**SOURCE MATERIAL**
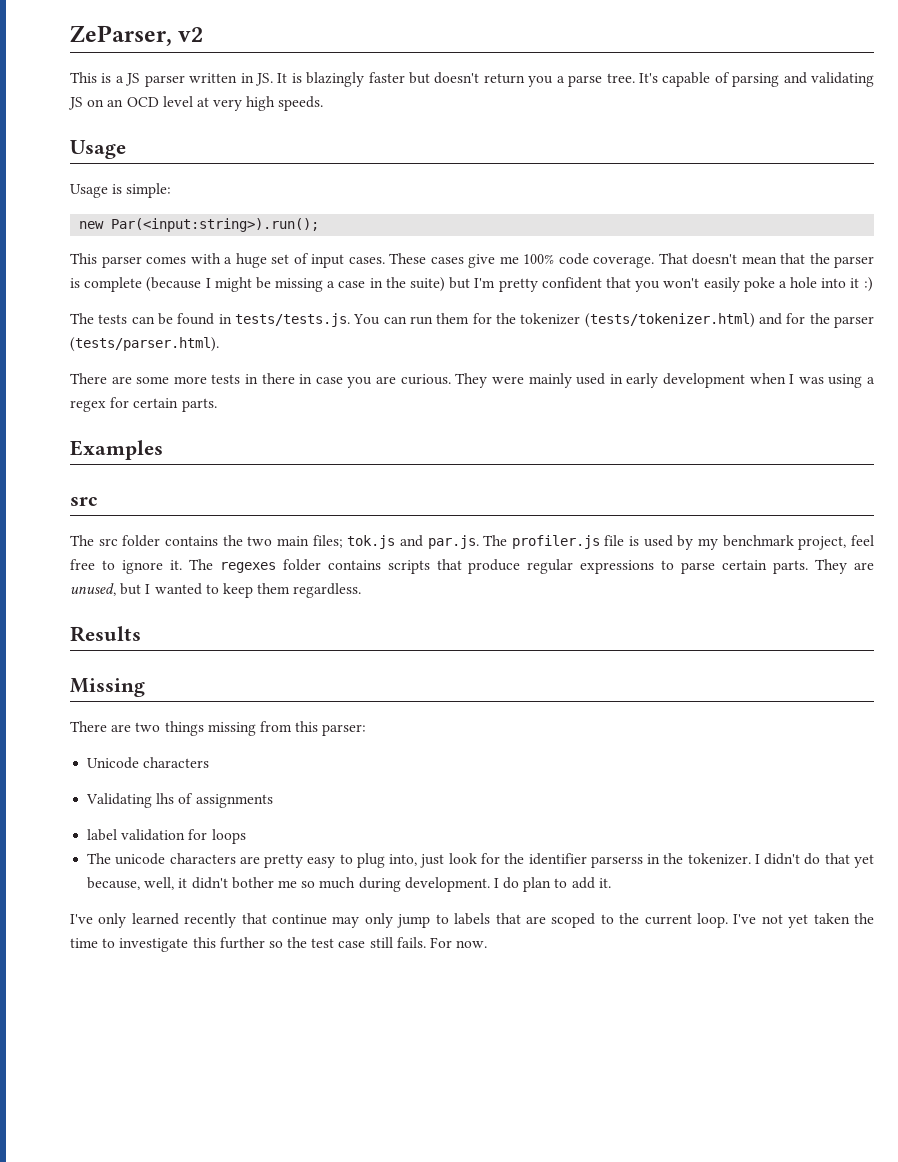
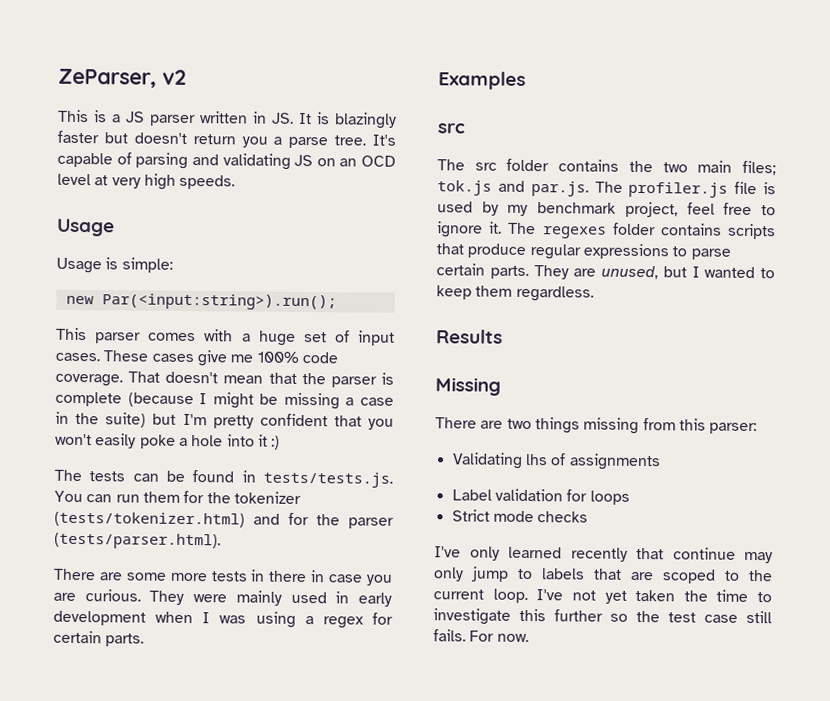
[87,757,210,769] // Unicode characters -> (758, 428) none
[87,829,118,841] label -> [451,489,492,501] Label
[87,853,874,868] [87,877,611,892] The unicode characters are pretty easy to plug into, just look for the identifier parserss in the tokenizer. I didn't do that yet because, well, it didn't bother me so much during development. I do plan to add it. -> [451,509,589,523] Strict mode checks

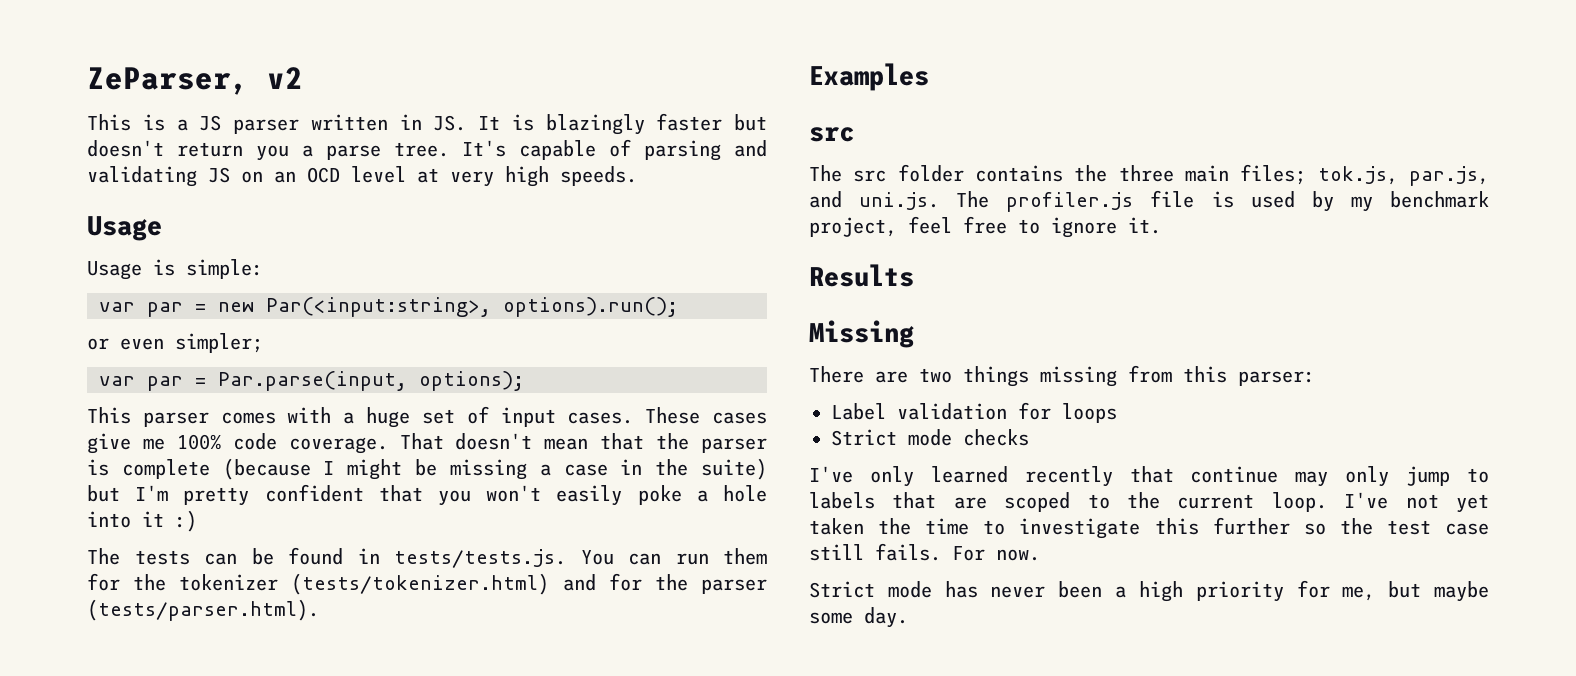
[65,293,337,311] new Par(<input:string>).run(); -> [99,297,678,317] [87,333,263,353] [99,371,524,391] var par = new Par(<input:string>, options).run(); // or even simpler; // var par = Par.parse(input, options);
[53,568,394,586] [53,589,393,607] [53,610,393,629] [53,630,145,647] // There are some more tests in there in case you are curious. They were mainly used in early development when I was using a regex for certain parts. -> (319, 610) none
[662,162,688,173] two -> [1118,165,1174,182] three
[437,180,589,197] tok.js and par.js. -> [1317,166,1489,186] [809,191,940,210] tok.js, par.js, and uni.js.
[508,222,776,240] [436,243,731,260] [436,263,775,280] [436,285,594,302] The regexes folder contains scripts that produce regular expressions to parse certain parts. They are unused, but I wanted to keep them regardless. -> (1161, 225) none
[451,452,661,471] // Validating lhs of assignments -> (1315, 378) none
(529, 638) none -> [809,580,1489,602] [809,607,908,628] // Strict mode has never been a high priority for me, but maybe some day.

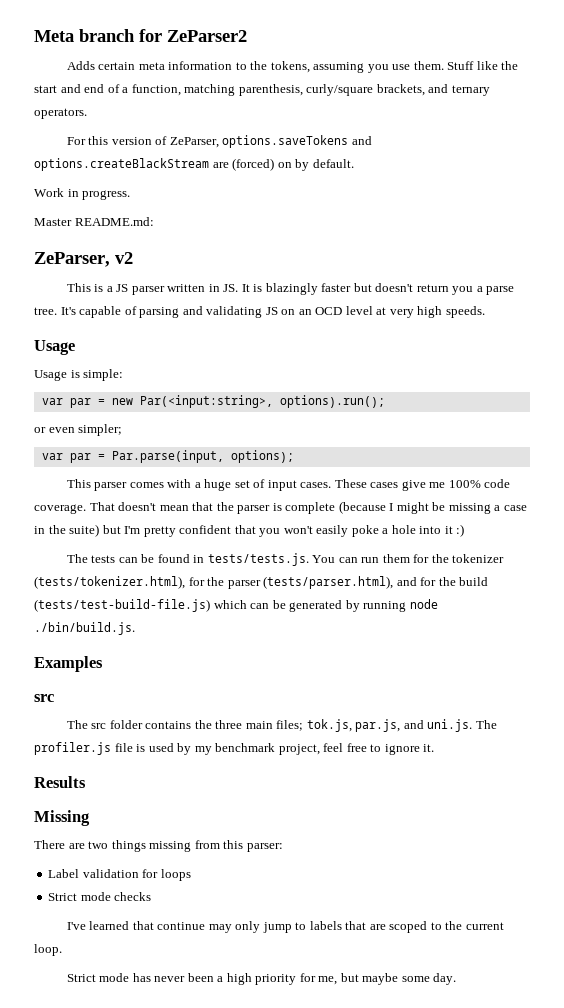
(87, 81) none -> [34,29,247,42] [66,61,519,73] [34,84,490,96] [34,108,87,119] [66,135,372,148] [34,158,354,171] [34,188,131,200] [34,217,154,226] Meta branch for ZeParser2 // Adds certain meta information to the tokens, assuming you use them. Stuff like the start and end of a function, matching parenthesis, curly/square brackets, and ternary operators. // For this version of ZeParser, options.saveTokens and options.createBlackStream are (forced) on by default. // Work in progress. // Master README.md: //
[291,573,767,595] [87,599,319,621] (tests/tokenizer.html) and for the parser (tests/parser.html). -> [34,576,489,589] [34,599,438,612] [34,622,135,635] (tests/tokenizer.html), for the parser (tests/parser.html), and for the build (tests/test-build-file.js) which can be generated by running node ./bin/build.js.
[869,466,1113,487] only learned recently -> [89,921,130,930] learned
[1344,492,1489,513] [809,517,1489,539] [809,543,1040,561] I've not yet taken the time to investigate this further so the test case still fails. For now. -> (62, 950) none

**PROBLEM TO SOLVE**
Print the line containing "[291,573,767,595] [87,599,319,621] (tests/tokenizer.html)" and every line after it to the end of the records above, exactly as written, and nothing else.

**YOUR SOLUTION**
[291,573,767,595] [87,599,319,621] (tests/tokenizer.html) and for the parser (tests/parser.html). -> [34,576,489,589] [34,599,438,612] [34,622,135,635] (tests/tokenizer.html), for the parser (tests/parser.html), and for the build (tests/test-build-file.js) which can be generated by running node ./bin/build.js.
[869,466,1113,487] only learned recently -> [89,921,130,930] learned
[1344,492,1489,513] [809,517,1489,539] [809,543,1040,561] I've not yet taken the time to investigate this further so the test case still fails. For now. -> (62, 950) none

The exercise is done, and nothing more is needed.